EXERCISE
All entries are to be printed again exactly, with their images omitted.

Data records
* * *

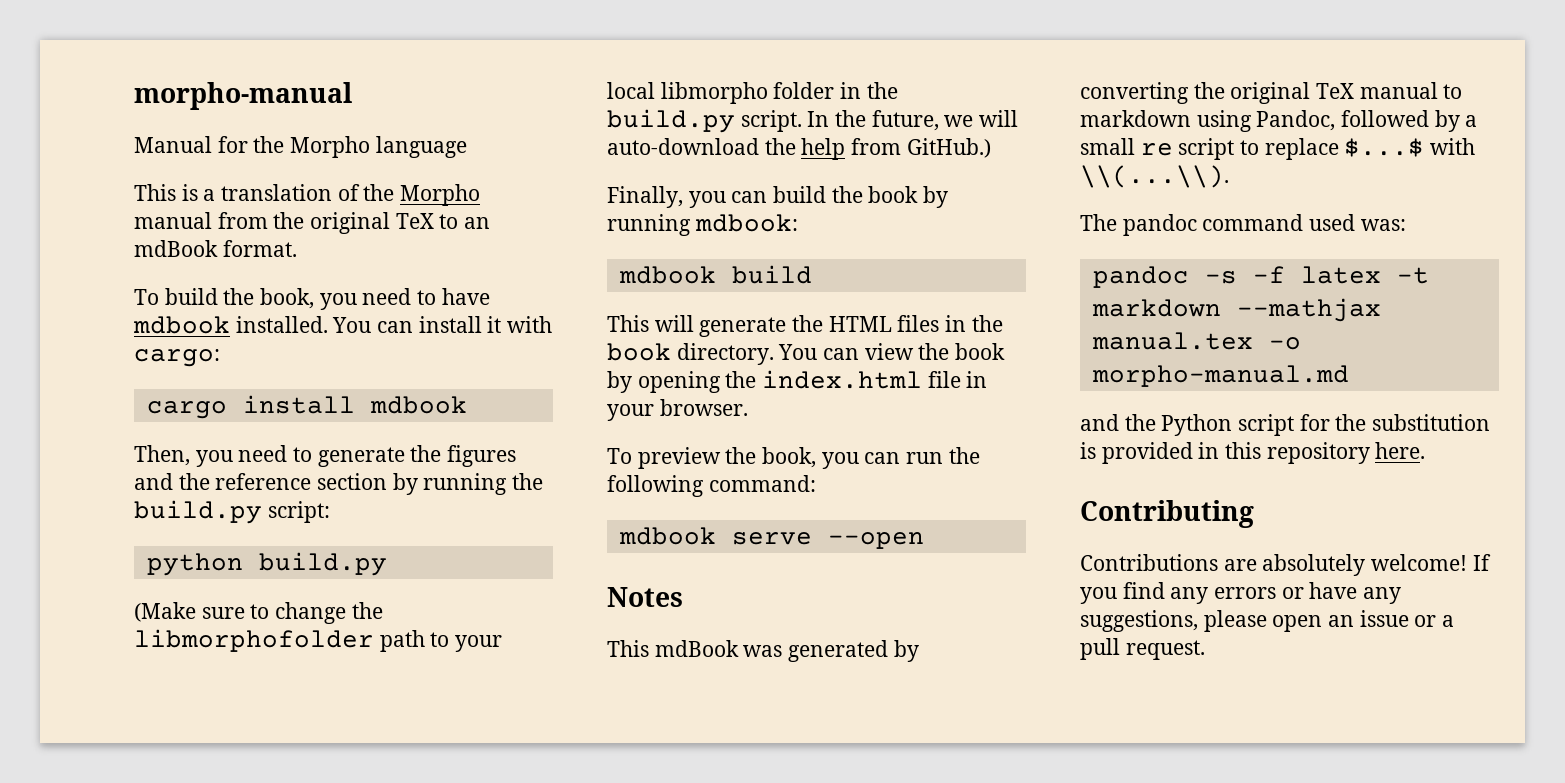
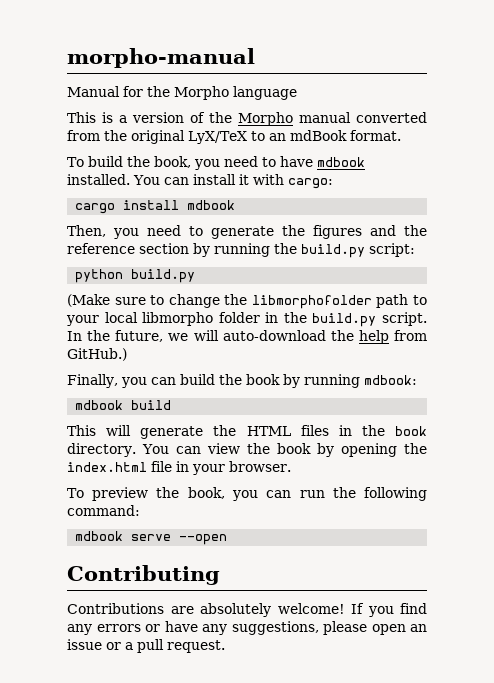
- This is a translation of the Morpho manual from the original TeX to an mdBook format.
+ This is a version of the Morpho manual converted from the original LyX/TeX to an mdBook format.
- Notes
- This mdBook was generated by converting the original TeX manual to markdown using Pandoc, followed by a small re script to replace $...$ with \\(...\\).
- The pandoc command used was:
- pandoc -s -f latex -t markdown --mathjax manual.tex -o morpho-manual.md
- and the Python script for the substitution is provided in this repository here.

* * *

WRITTEN RESPONSE
- This is a translation of the Morpho manual from the original TeX to an mdBook format.
+ This is a version of the Morpho manual converted from the original LyX/TeX to an mdBook format.
- Notes
- This mdBook was generated by converting the original TeX manual to markdown using Pandoc, followed by a small re script to replace $...$ with \\(...\\).
- The pandoc command used was:
- pandoc -s -f latex -t markdown --mathjax manual.tex -o morpho-manual.md
- and the Python script for the substitution is provided in this repository here.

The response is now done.